REQUIREMENT: For the records below, tally the lines that include the word "clear" and give only the tally.

User interface change data:
------
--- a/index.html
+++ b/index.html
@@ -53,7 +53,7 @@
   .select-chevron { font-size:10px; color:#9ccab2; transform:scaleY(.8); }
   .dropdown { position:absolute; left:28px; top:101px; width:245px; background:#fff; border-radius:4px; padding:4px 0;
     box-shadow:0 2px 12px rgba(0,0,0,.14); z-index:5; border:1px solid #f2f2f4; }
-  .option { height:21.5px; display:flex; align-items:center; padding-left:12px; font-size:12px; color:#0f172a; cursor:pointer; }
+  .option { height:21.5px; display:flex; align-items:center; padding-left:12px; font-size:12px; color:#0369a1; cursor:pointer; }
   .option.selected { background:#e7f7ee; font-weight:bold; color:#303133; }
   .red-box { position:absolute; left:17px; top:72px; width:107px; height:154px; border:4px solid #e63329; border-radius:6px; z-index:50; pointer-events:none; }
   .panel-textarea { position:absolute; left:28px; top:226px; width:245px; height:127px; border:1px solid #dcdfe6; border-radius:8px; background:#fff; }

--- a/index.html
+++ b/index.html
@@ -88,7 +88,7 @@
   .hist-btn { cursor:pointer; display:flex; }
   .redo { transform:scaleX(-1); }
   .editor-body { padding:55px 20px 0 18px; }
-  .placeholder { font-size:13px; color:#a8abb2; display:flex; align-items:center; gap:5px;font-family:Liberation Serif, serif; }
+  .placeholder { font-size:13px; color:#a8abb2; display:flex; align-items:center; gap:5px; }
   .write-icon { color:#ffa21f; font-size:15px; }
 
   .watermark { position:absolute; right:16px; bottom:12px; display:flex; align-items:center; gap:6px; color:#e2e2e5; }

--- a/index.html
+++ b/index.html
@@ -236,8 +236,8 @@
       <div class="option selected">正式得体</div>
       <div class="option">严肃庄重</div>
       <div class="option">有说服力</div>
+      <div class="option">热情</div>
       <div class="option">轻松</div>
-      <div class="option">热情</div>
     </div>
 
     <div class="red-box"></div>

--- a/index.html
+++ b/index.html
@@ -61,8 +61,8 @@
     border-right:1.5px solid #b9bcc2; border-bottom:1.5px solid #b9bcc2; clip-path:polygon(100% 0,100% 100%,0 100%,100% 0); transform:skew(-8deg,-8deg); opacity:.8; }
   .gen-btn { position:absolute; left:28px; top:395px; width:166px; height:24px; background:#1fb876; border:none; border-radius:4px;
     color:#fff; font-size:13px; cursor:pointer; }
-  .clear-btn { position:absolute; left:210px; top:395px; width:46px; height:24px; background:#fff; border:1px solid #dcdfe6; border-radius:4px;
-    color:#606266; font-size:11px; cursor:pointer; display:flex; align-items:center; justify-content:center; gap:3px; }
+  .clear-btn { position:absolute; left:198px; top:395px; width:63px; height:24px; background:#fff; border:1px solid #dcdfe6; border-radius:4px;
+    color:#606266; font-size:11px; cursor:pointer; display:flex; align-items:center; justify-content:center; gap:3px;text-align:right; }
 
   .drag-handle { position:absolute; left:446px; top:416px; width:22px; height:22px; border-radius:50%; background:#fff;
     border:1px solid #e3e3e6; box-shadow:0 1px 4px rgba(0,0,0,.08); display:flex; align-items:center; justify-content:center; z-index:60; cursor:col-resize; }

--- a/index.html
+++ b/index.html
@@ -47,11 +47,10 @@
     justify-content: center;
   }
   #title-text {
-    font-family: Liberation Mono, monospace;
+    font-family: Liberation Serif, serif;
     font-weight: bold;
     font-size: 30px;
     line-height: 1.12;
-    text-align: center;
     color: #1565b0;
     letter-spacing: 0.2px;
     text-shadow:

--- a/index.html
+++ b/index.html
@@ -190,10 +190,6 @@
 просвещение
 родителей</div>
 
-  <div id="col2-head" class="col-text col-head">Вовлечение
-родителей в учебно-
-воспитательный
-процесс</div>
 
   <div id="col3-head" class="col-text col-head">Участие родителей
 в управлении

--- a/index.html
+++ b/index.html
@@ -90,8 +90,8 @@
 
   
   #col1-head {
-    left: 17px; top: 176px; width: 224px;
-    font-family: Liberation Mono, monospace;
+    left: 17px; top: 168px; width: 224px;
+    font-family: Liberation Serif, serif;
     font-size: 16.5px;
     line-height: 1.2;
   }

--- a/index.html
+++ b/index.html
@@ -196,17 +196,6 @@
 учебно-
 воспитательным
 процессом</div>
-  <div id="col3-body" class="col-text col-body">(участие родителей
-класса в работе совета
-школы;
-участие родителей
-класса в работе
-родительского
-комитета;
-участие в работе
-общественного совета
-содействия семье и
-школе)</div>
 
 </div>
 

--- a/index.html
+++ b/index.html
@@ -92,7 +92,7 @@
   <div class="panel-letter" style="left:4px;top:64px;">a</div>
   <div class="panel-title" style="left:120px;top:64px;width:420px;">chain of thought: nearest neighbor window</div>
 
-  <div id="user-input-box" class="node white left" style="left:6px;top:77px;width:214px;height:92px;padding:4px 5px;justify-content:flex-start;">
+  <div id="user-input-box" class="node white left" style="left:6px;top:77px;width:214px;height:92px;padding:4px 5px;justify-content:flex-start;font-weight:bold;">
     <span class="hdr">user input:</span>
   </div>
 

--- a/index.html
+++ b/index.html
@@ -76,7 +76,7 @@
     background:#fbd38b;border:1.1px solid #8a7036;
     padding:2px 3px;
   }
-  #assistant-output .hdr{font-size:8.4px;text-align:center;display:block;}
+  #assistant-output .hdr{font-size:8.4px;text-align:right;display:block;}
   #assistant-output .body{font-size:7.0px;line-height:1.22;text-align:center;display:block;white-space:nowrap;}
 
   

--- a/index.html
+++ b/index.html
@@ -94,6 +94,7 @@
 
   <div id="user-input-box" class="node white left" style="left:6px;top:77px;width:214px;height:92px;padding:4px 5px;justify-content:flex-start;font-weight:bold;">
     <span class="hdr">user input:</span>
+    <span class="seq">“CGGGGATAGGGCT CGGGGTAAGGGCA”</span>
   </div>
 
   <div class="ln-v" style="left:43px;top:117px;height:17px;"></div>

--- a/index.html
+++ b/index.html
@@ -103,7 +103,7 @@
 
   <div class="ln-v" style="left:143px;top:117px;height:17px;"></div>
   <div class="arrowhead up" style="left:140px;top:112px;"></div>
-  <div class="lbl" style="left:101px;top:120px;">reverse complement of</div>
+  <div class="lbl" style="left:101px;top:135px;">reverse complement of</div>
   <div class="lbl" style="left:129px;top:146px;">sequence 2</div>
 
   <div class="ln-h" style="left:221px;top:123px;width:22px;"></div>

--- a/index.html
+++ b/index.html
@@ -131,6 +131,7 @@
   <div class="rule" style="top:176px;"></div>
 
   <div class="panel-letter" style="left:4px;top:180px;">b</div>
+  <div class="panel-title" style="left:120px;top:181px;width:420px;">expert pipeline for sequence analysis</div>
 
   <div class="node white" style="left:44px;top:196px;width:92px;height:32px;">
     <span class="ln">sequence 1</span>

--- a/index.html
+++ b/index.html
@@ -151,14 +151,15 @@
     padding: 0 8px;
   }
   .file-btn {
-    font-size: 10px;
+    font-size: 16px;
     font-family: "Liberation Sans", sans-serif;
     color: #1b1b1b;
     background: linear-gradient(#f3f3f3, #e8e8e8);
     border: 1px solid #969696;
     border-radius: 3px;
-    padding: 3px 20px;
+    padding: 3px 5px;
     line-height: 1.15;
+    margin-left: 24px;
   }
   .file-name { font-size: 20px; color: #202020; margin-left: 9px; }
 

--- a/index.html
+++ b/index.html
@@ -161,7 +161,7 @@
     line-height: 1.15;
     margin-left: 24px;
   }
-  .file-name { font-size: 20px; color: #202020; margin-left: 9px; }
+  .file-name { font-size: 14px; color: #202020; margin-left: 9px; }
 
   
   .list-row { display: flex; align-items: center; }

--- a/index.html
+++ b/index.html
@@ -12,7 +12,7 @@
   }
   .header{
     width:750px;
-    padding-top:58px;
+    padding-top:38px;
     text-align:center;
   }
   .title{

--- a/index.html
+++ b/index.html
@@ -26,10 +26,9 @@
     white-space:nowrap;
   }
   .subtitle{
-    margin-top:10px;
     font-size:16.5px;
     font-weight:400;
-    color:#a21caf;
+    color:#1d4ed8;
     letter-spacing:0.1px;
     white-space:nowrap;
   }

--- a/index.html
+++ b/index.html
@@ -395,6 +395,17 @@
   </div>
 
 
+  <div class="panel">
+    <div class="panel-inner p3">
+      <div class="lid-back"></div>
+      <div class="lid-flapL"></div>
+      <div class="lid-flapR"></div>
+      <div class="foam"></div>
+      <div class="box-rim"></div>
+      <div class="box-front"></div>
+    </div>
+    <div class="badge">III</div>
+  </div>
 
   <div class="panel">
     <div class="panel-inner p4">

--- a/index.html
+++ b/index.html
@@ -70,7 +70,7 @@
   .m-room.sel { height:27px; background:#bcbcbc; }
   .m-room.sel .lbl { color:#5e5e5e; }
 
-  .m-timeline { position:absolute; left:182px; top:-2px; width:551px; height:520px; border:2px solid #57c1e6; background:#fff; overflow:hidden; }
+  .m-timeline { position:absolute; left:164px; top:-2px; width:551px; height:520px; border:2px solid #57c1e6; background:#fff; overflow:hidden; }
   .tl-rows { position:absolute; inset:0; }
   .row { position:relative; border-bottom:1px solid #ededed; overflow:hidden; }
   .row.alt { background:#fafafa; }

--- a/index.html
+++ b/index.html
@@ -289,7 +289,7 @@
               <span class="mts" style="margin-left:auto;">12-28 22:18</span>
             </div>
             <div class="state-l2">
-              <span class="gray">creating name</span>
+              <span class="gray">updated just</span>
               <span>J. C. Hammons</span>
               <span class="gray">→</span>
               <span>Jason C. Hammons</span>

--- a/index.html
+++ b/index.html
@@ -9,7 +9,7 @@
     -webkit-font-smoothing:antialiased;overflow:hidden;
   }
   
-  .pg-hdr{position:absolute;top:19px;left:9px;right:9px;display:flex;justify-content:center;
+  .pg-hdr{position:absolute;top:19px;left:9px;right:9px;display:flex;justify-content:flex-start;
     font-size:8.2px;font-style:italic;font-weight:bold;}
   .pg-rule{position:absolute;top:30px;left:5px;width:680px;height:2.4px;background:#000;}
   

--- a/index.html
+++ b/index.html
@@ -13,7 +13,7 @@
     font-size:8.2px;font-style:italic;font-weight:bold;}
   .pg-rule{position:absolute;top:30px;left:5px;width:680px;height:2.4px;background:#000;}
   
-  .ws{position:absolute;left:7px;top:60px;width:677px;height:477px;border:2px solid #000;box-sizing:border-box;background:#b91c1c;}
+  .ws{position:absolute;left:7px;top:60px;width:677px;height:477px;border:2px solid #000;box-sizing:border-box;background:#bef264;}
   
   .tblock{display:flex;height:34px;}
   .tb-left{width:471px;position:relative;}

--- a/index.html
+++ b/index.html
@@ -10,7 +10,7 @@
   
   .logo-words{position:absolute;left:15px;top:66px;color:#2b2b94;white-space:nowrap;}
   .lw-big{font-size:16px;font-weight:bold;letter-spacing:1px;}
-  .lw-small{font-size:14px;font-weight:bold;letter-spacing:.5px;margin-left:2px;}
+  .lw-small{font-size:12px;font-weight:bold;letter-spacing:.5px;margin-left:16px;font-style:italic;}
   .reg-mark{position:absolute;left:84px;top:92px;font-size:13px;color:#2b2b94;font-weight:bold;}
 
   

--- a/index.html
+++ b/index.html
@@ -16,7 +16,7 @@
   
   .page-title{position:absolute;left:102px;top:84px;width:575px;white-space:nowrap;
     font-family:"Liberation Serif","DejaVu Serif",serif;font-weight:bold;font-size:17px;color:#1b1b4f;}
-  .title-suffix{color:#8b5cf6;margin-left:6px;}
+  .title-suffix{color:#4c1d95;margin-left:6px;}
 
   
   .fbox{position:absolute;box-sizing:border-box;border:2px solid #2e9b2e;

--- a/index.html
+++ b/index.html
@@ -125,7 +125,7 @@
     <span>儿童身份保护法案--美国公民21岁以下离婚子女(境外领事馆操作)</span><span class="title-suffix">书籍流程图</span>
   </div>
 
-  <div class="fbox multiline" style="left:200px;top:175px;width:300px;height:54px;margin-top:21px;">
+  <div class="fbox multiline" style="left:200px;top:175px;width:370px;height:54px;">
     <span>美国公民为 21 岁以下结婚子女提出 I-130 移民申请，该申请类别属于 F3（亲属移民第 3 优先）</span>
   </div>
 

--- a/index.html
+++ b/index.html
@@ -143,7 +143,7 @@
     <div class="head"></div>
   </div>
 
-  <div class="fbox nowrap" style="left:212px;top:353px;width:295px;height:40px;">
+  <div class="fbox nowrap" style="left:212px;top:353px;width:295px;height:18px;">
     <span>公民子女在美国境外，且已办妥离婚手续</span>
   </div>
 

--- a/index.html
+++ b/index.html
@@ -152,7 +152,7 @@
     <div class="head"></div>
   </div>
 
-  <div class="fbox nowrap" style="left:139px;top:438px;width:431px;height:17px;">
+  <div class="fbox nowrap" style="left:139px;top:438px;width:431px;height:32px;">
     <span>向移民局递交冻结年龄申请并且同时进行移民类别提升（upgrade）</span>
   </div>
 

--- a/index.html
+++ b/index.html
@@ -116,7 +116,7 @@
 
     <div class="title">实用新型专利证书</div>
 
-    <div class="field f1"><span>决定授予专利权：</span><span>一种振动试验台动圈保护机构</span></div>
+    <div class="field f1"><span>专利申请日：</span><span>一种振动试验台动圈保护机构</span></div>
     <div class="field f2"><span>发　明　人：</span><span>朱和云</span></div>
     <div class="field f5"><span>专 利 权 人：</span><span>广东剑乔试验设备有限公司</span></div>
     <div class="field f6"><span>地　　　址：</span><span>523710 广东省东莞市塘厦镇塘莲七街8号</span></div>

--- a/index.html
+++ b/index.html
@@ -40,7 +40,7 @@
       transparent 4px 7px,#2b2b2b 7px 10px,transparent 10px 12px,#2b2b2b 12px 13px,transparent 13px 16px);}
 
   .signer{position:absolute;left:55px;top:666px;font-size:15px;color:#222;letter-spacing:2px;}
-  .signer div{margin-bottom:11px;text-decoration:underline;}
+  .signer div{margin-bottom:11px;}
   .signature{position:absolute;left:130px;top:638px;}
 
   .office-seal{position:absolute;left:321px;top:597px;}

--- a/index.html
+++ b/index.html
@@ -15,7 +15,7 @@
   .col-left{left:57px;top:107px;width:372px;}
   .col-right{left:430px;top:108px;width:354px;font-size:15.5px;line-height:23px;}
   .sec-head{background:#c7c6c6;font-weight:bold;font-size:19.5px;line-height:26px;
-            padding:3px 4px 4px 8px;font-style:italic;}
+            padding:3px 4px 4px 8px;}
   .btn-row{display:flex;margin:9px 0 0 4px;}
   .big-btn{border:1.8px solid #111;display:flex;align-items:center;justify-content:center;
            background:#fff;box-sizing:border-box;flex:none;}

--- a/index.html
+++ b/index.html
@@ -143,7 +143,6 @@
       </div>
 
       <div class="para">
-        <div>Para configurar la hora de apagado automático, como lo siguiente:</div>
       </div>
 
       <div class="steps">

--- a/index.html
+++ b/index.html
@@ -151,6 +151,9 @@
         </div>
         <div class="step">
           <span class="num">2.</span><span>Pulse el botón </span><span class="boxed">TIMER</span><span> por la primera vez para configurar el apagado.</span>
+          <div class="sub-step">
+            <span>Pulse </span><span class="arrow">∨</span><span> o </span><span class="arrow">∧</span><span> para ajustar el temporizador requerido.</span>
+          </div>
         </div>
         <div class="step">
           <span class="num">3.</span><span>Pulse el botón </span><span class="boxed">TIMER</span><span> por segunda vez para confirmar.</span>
------
RESPONSE TO THE TASK: 2